August 2nd, 2011 | Categories: Intern Blog

Intern: Serena

It’s time for an update on my AFI Top 10 Challenge! See, last week Todd and Jeff at MVP Video Production challenged me to check out 5 of the top 10 movies on the American Film Institute’s Top 100 list. I am a cinema major, after all! 🙂

Well, thankfully, the Hiwatha Public Library had 3 of the 5 including “Singin in the Rain,” “Lawrence of Arabia,” and “Gone with the Wind.” This weekend I watched the first and last film. I can’t believe what I was missing!

So what did I learn from my experience?

Singin’ in the Rain

A new favorite! This 1952 movie produced by MGM in it’s golden years had everything a great musical should have. Gene Kelly, Donald O’Connor, and Debbie Reynolds dancing was superb! The now-over-60-year-old costumes and sets special effects were still believable! But, above all that, it told a good story. If you’re ever wondering what the transition from the silent film era to the talkies was like, watch this movie.

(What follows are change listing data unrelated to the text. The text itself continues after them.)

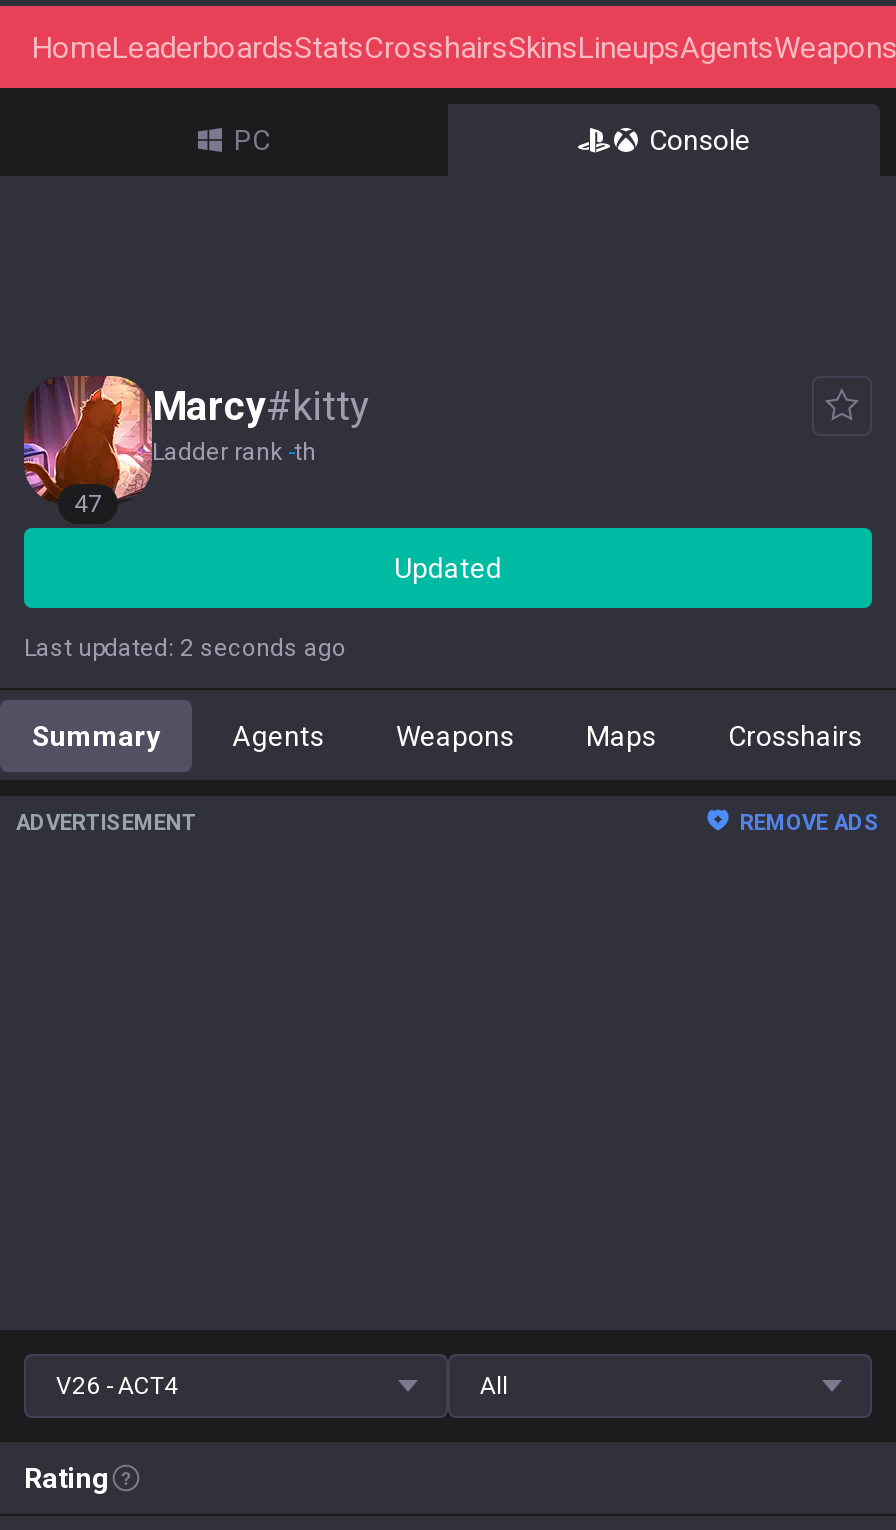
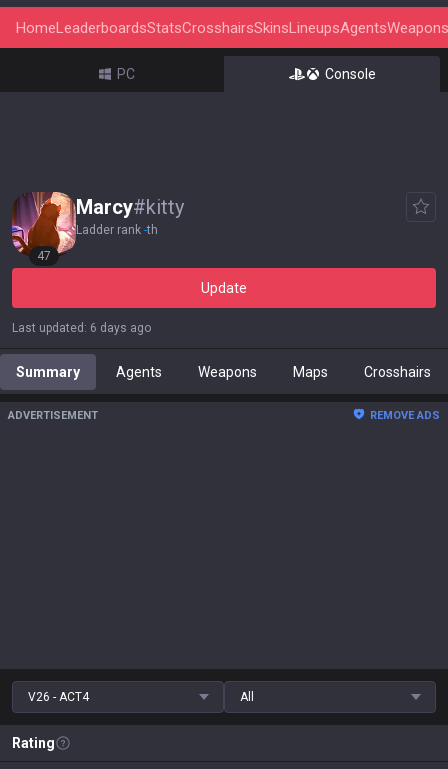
- Updated
+ Update

- Last updated: 2 seconds ago
+ Last updated: 6 days ago
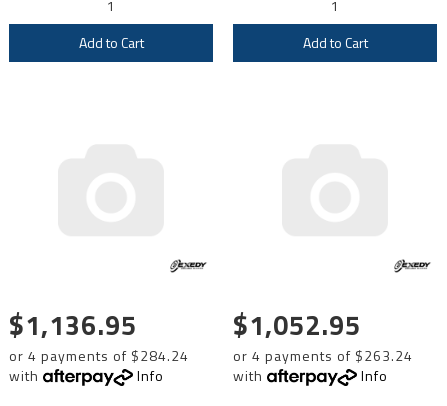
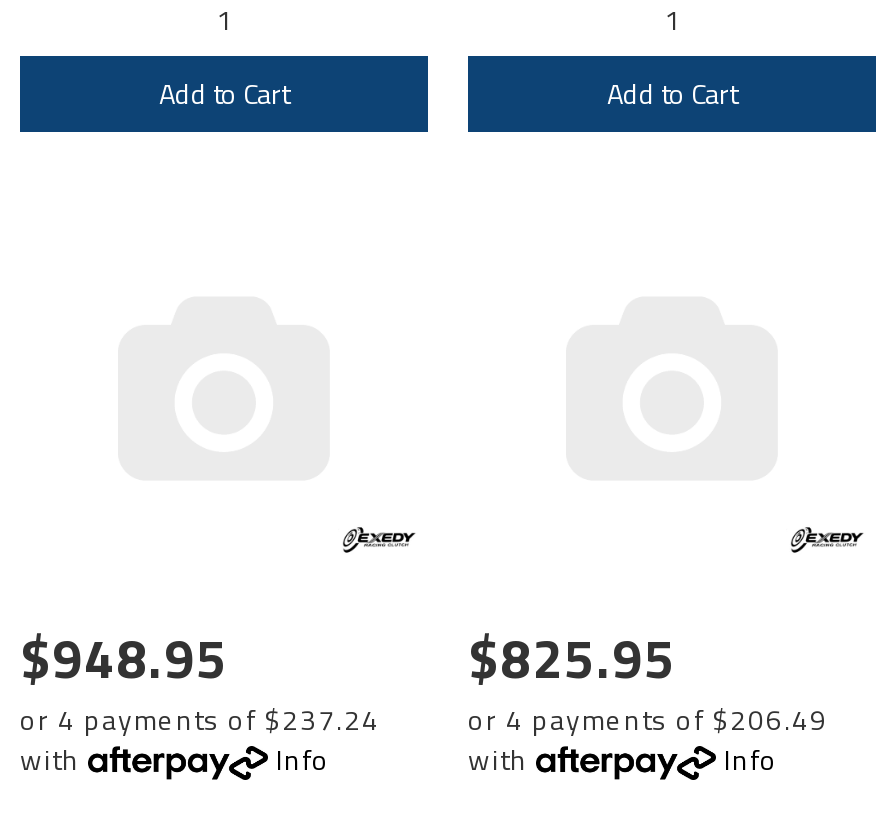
- $1,136.95
+ $948.95

- $1,052.95
+ $825.95

- or 4 payments of $284.24
+ or 4 payments of $237.24

- or 4 payments of $263.24
+ or 4 payments of $206.49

Favorite Scene: When the producer decided to make the silent film into a talkie, there was a hilarious scene when the director can’t get Lina Lamont to speak into the mic. After watching a short documentary that came with the film, I learned that many actors and actresses lost their job because they couldn’t sing or speak properly, others had to hire diction coaches!

This film is relevant today! Every time technology changes, there is going to have to be transitions. The director in the movie found the talkie to be a nuisance, but the producer knew that if they didn’t change, they would eventually be the only silent studio left. Maybe in a few years we could see this transition in movie theaters with 3-D technology?

Gone With the Wind

At nearly 4-hours-long, I watched this movie in segments. It was so good! Somehow, I thought a four-hour movie made in the 1930’s might be a yawner. But, not Gone With the Wind. The characters were so…alive! Scarlett especially, she was the perfect character to carry the storyline forward. She was unpredictable, passionate, and hot-headed. This movie gave me a picture of what the South may have looked like in the 1860s. There were no dull characters in this film (well, except the Ashley sometimes felt like the cardboard cut-out of a Disney prince!).

My only dislike was the ending. Scarlett had a beautiful life despite the war, and losing family members. But, she always made herself miserable longing for something she couldn’t have.

I experience first-hand that a character doesn’t always have to be likeable to be a good character.

What’s next on my list? Well, “Schindlers List” (with a full box of tissues), “Lawrence of Arabia,” and “The Godfather.”